START Records provided

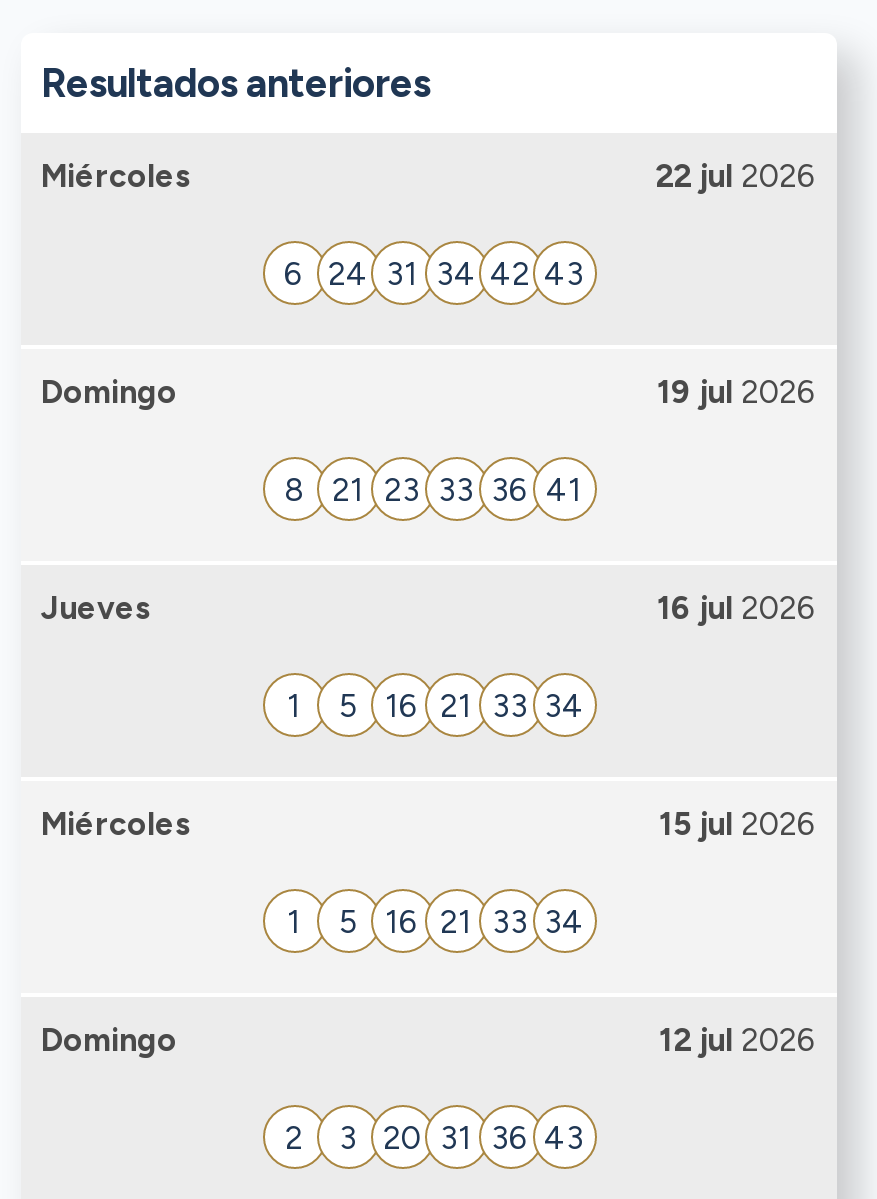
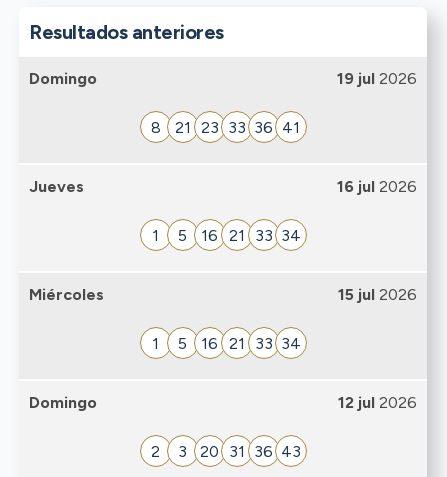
- Miércoles
- 22 jul 2026
- 6
- 24 31 34 42 43
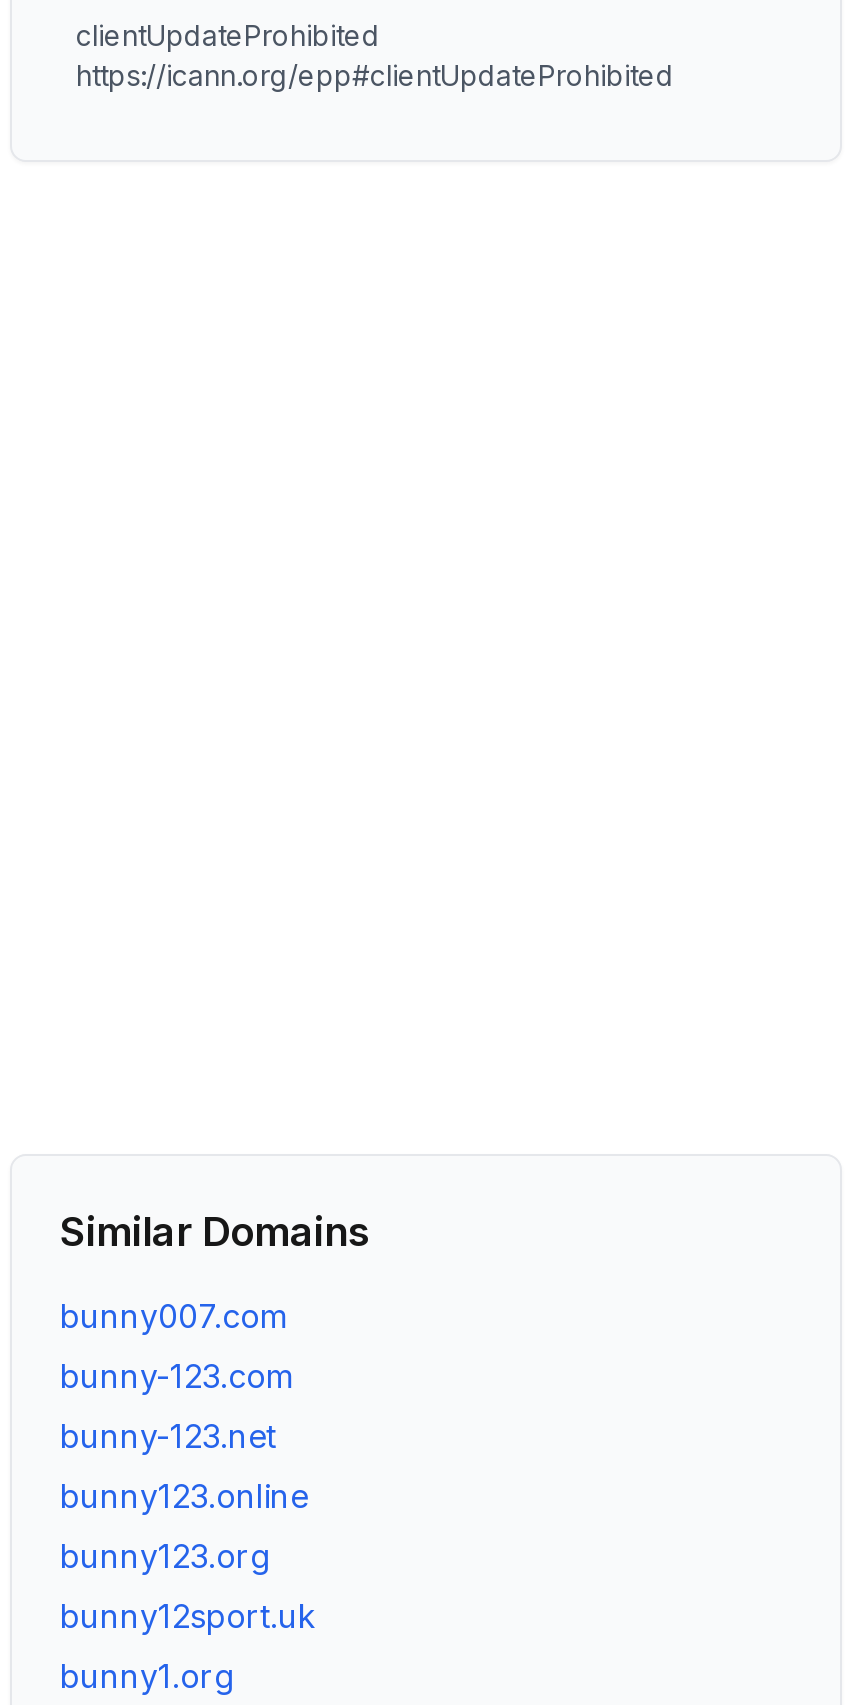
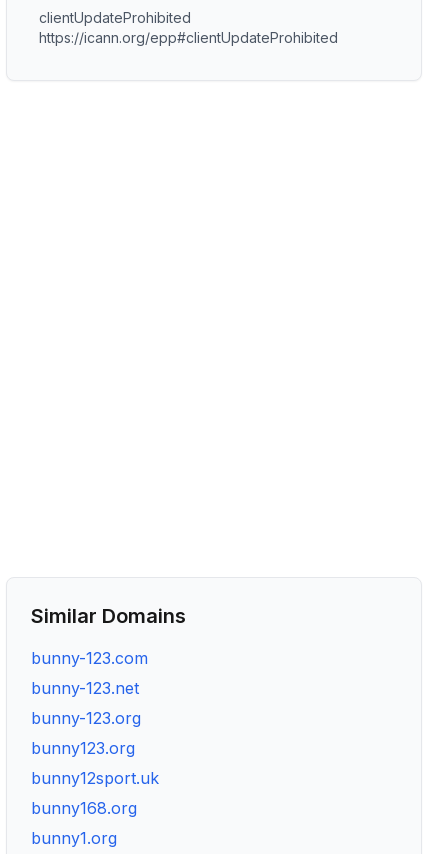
- bunny007.com

moved up: bunny-123.com | bunny-123.net

- bunny123.online
+ bunny-123.org

moved up: bunny123.org | bunny12sport.uk

+ bunny168.org
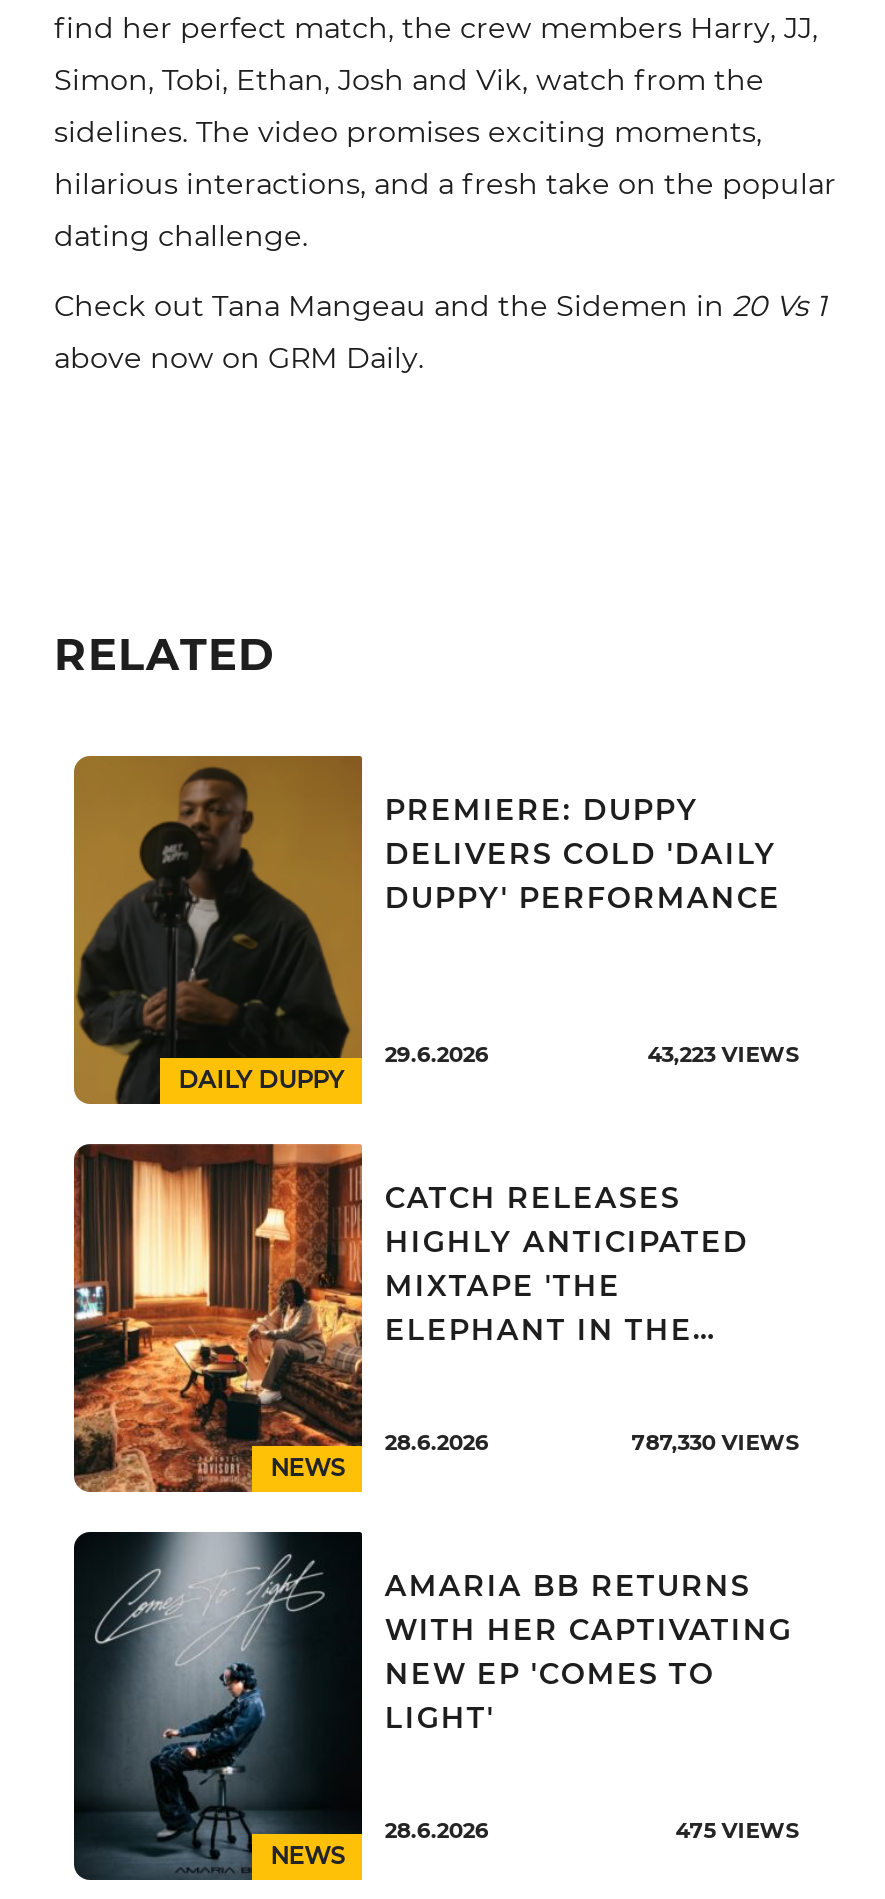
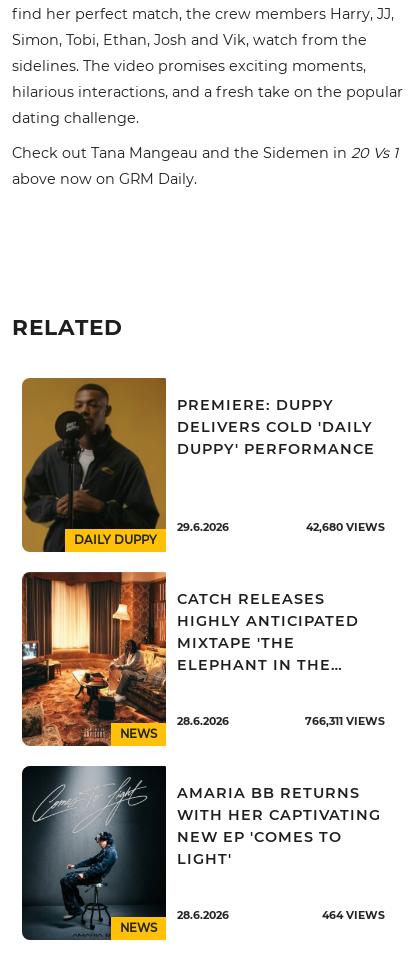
- 43,223 VIEWS
+ 42,680 VIEWS

- 787,330 VIEWS
+ 766,311 VIEWS

- 475 VIEWS
+ 464 VIEWS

END Records provided

Your objective:
Out of the entries, pull every line that mentions "moved".

Answer area:
moved up: bunny-123.com | bunny-123.net
moved up: bunny123.org | bunny12sport.uk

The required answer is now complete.